Multi-human multi-robot teams are increasingly recognized for their efficiency in executing large-scale, complex tasks by integrating heterogeneous yet potentially synergistic humans and robots. However, this inherent heterogeneity presents significant challenges in teaming, necessitating efficient initial task allocation (ITA) strategies that optimally form complementary human-robot pairs or collaborative chains and establish well-matched task distributions. While current learning-based methods demonstrate promising performance, they often incur high computational costs and lack the flexibility to incorporate user preferences in multi-objective optimization (MOO) or adapt to last-minute changes in dynamic real-world environments. To address these limitations, we propose REBEL, an LLM-based ITA framework that integrates rule-based and experience-enhanced learning to enhance LLM reasoning capabilities and improve in-context adaptability to MOO and situational changes. Extensive experiments validate the effectiveness of REBEL in both single-objective and multi-objective scenarios, demonstrating superior alignment with user preferences and enhanced situational awareness to handle unexpected team composition changes. Additionally, we show that REBEL can complement pre-trained ITA policies, further boosting situational adaptability and overall team performance. Website at https://sites.google.com/view/ita-rebel .
Paper Structure (24 sections, 8 equations, 4 figures, 2 tables)

This paper contains 24 sections, 8 equations, 4 figures, 2 tables.

Figures (4)

  • Figure 1: Conceptual illustration of the proposed LLM-based REBEL framework for ITA in MH-MR teams. Given a multi-attribute observation that reflects the heterogeneity of the MH-MR team, assigned tasks, potential user preferences for multi-objective optimization (MOO), and last-minute team composition changes, the LLM generates an adaptive ITA plan. The system also retrieves the most relevant guidance rules and prior experiences from previous interactions to enhance decision-making.
  • Figure 2: Illustration of the three stages in the proposed LLM-based REBEL framework for ITA in MH-MR teams. The first two stages comprise the Knowledge Acquisition phase in which the LLM creates ITA plans for different randomized missions and generates a collection of learned rules and experience data through simulation. During the Inferencing stage, the LLM leverages the Rule and Experience Retrieval modules to extract rules and experiences most relevant to the user's input to enhance the quality of its ITA plan.

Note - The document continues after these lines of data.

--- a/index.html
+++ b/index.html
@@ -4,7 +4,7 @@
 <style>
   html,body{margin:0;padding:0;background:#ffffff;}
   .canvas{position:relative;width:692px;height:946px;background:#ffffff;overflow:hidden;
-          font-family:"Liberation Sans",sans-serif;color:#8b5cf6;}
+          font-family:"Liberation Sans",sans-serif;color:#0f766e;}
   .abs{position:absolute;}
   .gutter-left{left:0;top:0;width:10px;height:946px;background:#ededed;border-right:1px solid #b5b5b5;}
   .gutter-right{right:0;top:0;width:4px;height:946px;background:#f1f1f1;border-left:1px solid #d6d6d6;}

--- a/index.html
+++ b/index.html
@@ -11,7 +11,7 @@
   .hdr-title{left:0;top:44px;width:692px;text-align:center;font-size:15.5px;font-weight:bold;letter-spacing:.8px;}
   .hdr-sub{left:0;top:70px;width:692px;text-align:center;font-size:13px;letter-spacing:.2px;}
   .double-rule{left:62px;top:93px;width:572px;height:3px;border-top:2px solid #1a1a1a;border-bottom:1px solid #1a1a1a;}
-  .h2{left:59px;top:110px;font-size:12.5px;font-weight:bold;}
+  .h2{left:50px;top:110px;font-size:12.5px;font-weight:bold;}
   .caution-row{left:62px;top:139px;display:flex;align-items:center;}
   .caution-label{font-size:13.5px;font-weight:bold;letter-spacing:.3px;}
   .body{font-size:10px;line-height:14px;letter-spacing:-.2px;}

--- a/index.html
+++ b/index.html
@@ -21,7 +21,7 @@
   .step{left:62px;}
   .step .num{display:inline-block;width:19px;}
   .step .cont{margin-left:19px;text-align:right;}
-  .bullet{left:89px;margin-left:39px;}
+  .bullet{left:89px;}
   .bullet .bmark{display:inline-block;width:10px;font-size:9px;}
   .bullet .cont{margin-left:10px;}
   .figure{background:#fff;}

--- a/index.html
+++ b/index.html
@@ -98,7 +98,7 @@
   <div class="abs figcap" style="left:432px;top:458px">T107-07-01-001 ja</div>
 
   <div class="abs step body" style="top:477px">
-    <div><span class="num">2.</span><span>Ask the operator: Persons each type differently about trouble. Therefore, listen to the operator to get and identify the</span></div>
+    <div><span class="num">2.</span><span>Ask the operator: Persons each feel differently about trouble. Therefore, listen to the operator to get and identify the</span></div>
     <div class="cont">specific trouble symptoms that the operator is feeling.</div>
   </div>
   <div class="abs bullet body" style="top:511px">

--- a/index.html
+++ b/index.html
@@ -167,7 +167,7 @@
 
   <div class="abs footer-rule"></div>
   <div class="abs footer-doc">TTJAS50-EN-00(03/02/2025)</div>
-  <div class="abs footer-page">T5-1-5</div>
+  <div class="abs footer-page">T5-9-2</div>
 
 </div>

  • Figure 3: A visual representation of the simulation environment is depicted. The scale has been adjusted to enhance clarity and visualization. Each POI is distinguished by color to indicate the complexity level for hazard evaluation.

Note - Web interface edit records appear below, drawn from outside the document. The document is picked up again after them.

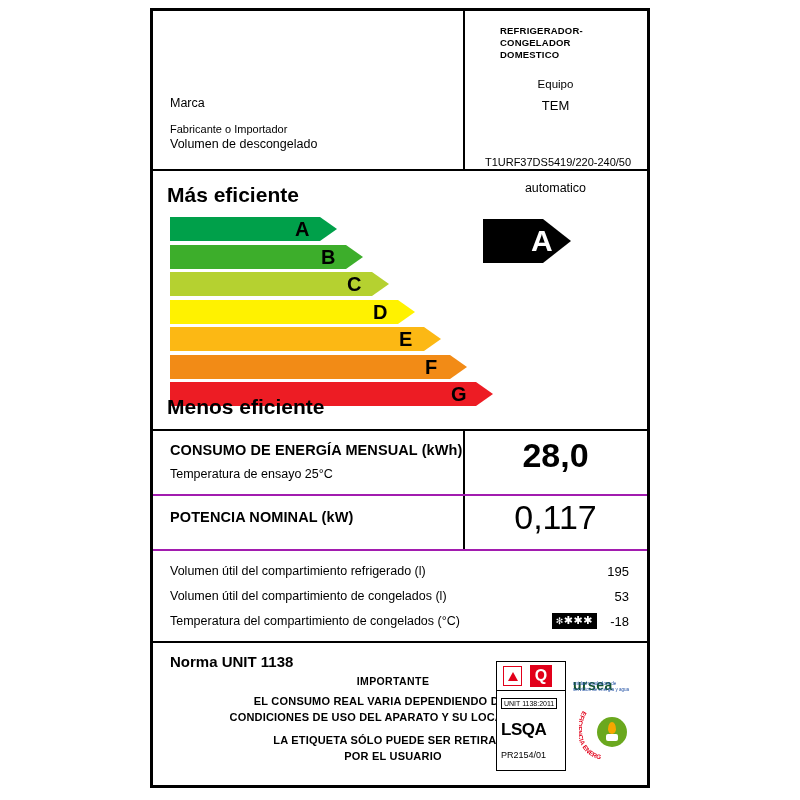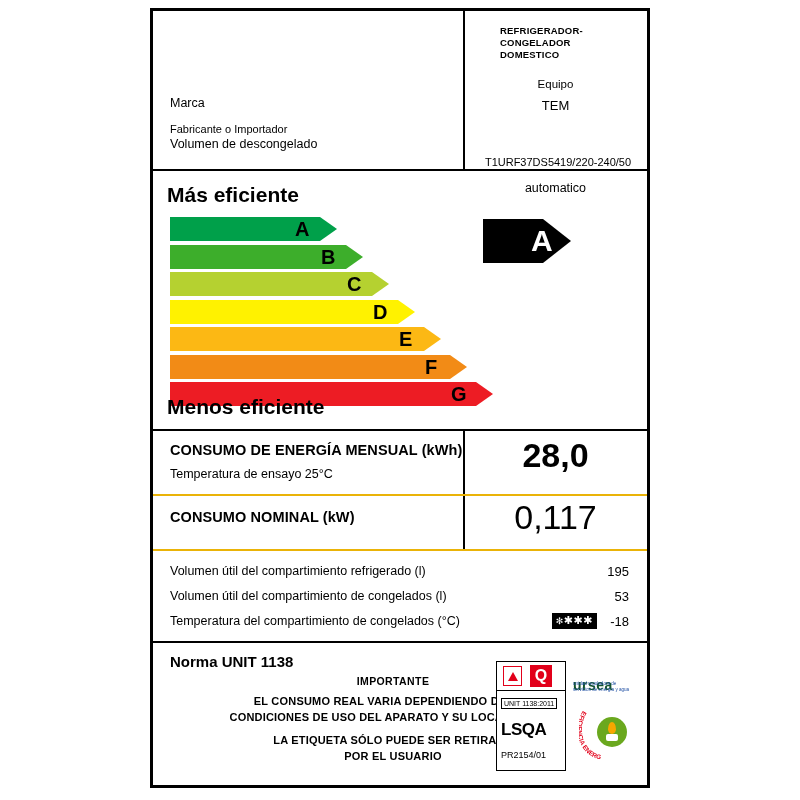--- a/index.html
+++ b/index.html
@@ -204,7 +204,7 @@
   
   .row-block {
     position: relative;
-    border-bottom: 2px solid #eab308;
+    border-bottom: 2px solid #a21caf;
     box-sizing: border-box;
   }
   .row-block .vdiv {

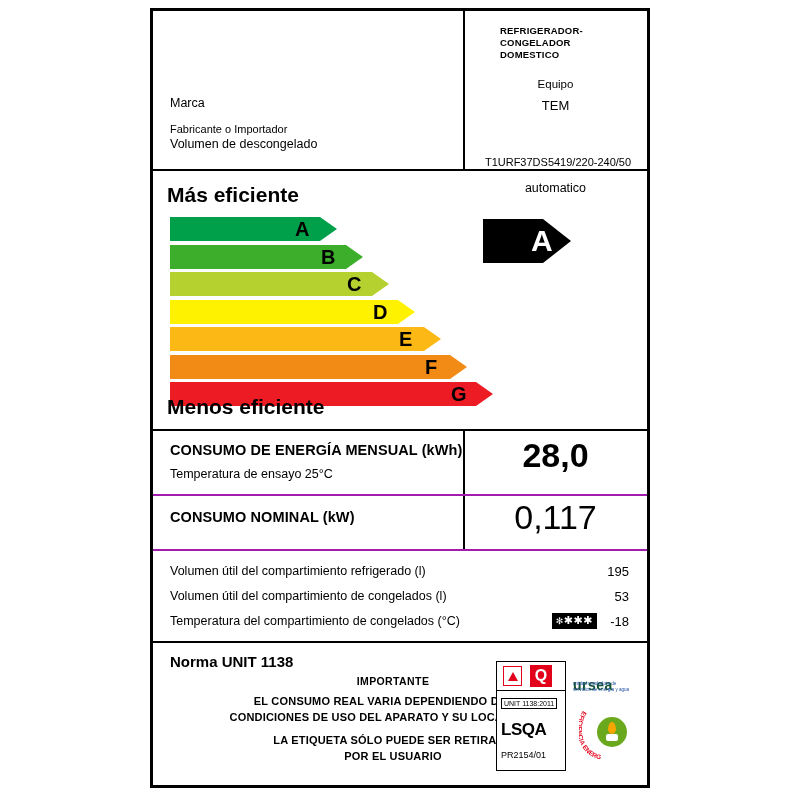--- a/index.html
+++ b/index.html
@@ -535,7 +535,7 @@
 
   <div class="row-block pot-block">
     <div class="vdiv"></div>
-    <div class="pot-title">CONSUMO NOMINAL (kW)</div>
+    <div class="pot-title">POTENCIA NOMINAL (kW)</div>
     <div class="pot-value">0,117</div>
   </div>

  • Figure 4: Performance of different methods in MOO settings in terms of the normalized performance of each objective. TP denotes task performance, MT represents mission time, and HW indicates human workload. The normalized values of each objective under different user preference types are connected by lines to illustrate the preference alignment levels. Blue lines indicate user preference prioritizing TP (with TP, MT, HW weights of 0.5, 0.25, 0.25), orange lines prioritize MT (with weights of 0.25, 0.5, 0.25), and green lines prioritize HW (with weights of 0.25, 0.25, 0.5). The actual prioritized objectives for each method are enclosed in a dotted red box.